**What is required**.
Restate the listing below word for word, pictures excluded.

**Supplied data**.

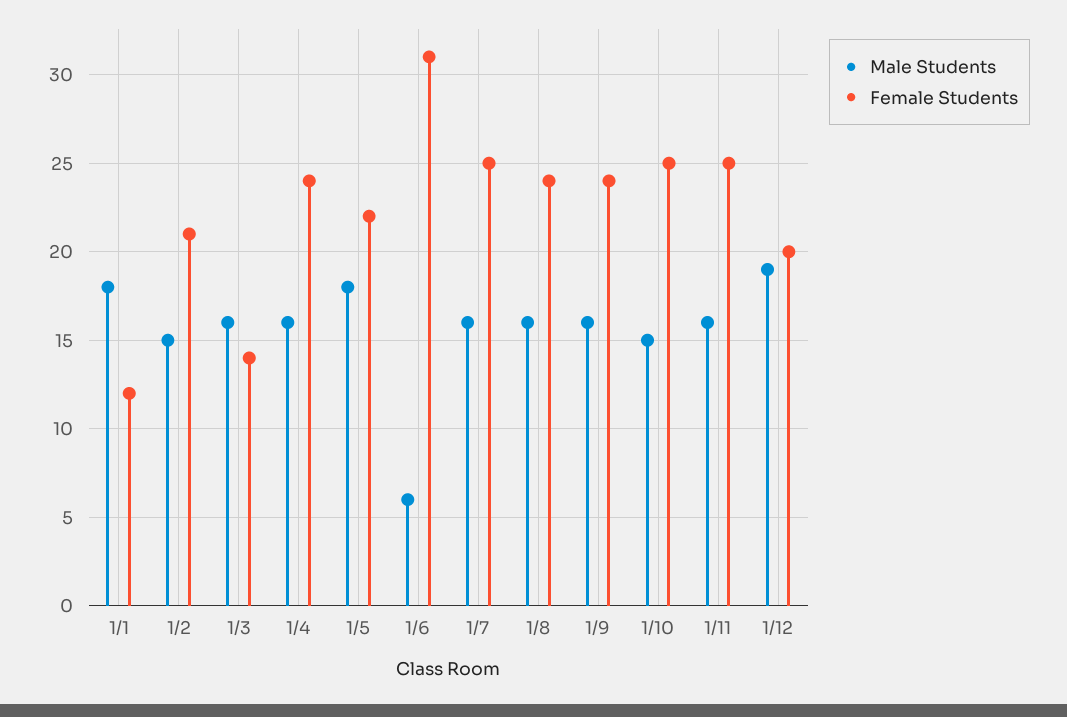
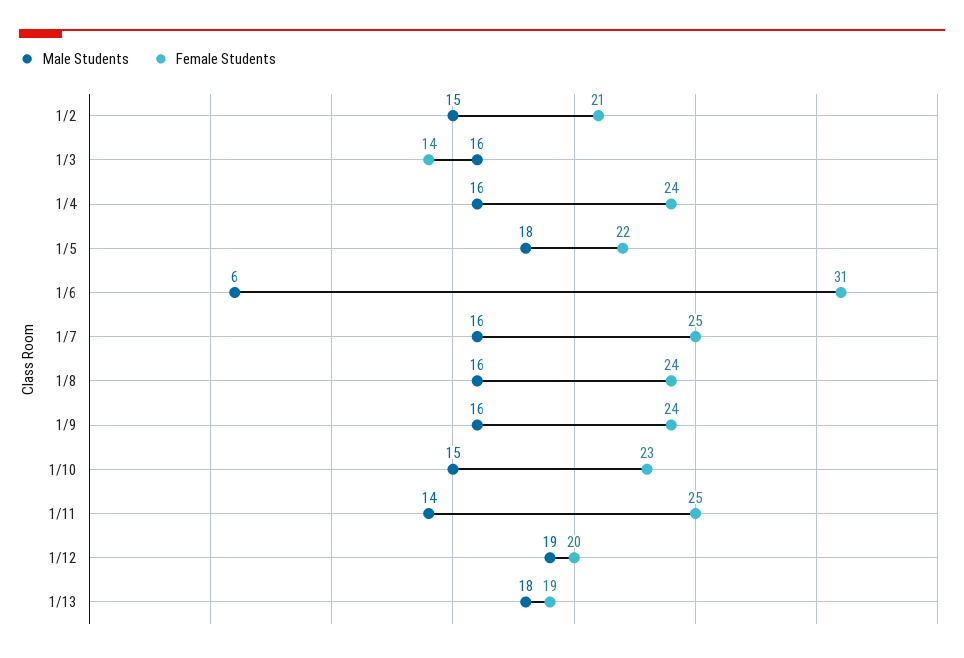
Male Students, 1/1: 18 -> none
Female Students, 1/1: 12 -> none
Female Students, 1/10: 25 -> 23
Male Students, 1/11: 16 -> 14
Male Students, 1/13: none -> 18
Female Students, 1/13: none -> 19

**Solution to the exercise**.
Male Students, 1/1: 18 -> none
Female Students, 1/1: 12 -> none
Female Students, 1/10: 25 -> 23
Male Students, 1/11: 16 -> 14
Male Students, 1/13: none -> 18
Female Students, 1/13: none -> 19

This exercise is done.